*Instructions to follow*. The response should consist of the records, reproduced exactly.
------------------------------------------------
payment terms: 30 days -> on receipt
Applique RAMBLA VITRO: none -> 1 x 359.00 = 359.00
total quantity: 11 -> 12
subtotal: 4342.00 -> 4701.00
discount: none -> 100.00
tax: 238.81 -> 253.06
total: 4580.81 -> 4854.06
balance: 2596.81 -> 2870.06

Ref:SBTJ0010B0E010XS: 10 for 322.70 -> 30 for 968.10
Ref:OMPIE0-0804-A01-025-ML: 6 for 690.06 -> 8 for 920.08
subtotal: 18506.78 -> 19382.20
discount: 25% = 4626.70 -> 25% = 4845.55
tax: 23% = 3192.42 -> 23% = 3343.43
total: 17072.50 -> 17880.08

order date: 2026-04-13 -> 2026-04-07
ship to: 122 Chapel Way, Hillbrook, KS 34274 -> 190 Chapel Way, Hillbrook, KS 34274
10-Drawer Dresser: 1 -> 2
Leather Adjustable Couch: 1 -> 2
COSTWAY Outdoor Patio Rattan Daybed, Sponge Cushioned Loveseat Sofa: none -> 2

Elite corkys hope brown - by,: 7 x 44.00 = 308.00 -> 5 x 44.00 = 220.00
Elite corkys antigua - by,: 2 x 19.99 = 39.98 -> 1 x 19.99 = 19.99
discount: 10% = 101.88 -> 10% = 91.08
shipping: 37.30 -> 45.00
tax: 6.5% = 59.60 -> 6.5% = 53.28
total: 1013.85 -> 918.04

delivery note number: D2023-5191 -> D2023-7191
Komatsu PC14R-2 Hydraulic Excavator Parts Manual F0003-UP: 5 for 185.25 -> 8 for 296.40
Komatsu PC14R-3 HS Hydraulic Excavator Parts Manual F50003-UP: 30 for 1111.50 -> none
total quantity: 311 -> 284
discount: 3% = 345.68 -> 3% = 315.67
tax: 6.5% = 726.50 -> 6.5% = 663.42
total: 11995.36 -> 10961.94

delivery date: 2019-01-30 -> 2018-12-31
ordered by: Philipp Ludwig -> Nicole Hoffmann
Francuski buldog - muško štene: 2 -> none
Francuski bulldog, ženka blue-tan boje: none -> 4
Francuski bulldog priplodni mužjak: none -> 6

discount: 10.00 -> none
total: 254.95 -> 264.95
------------------------------------------------
*Task answer*.
payment terms: 30 days -> on receipt
Applique RAMBLA VITRO: none -> 1 x 359.00 = 359.00
total quantity: 11 -> 12
subtotal: 4342.00 -> 4701.00
discount: none -> 100.00
tax: 238.81 -> 253.06
total: 4580.81 -> 4854.06
balance: 2596.81 -> 2870.06

Ref:SBTJ0010B0E010XS: 10 for 322.70 -> 30 for 968.10
Ref:OMPIE0-0804-A01-025-ML: 6 for 690.06 -> 8 for 920.08
subtotal: 18506.78 -> 19382.20
discount: 25% = 4626.70 -> 25% = 4845.55
tax: 23% = 3192.42 -> 23% = 3343.43
total: 17072.50 -> 17880.08

order date: 2026-04-13 -> 2026-04-07
ship to: 122 Chapel Way, Hillbrook, KS 34274 -> 190 Chapel Way, Hillbrook, KS 34274
10-Drawer Dresser: 1 -> 2
Leather Adjustable Couch: 1 -> 2
COSTWAY Outdoor Patio Rattan Daybed, Sponge Cushioned Loveseat Sofa: none -> 2

Elite corkys hope brown - by,: 7 x 44.00 = 308.00 -> 5 x 44.00 = 220.00
Elite corkys antigua - by,: 2 x 19.99 = 39.98 -> 1 x 19.99 = 19.99
discount: 10% = 101.88 -> 10% = 91.08
shipping: 37.30 -> 45.00
tax: 6.5% = 59.60 -> 6.5% = 53.28
total: 1013.85 -> 918.04

delivery note number: D2023-5191 -> D2023-7191
Komatsu PC14R-2 Hydraulic Excavator Parts Manual F0003-UP: 5 for 185.25 -> 8 for 296.40
Komatsu PC14R-3 HS Hydraulic Excavator Parts Manual F50003-UP: 30 for 1111.50 -> none
total quantity: 311 -> 284
discount: 3% = 345.68 -> 3% = 315.67
tax: 6.5% = 726.50 -> 6.5% = 663.42
total: 11995.36 -> 10961.94

delivery date: 2019-01-30 -> 2018-12-31
ordered by: Philipp Ludwig -> Nicole Hoffmann
Francuski buldog - muško štene: 2 -> none
Francuski bulldog, ženka blue-tan boje: none -> 4
Francuski bulldog priplodni mužjak: none -> 6

discount: 10.00 -> none
total: 254.95 -> 264.95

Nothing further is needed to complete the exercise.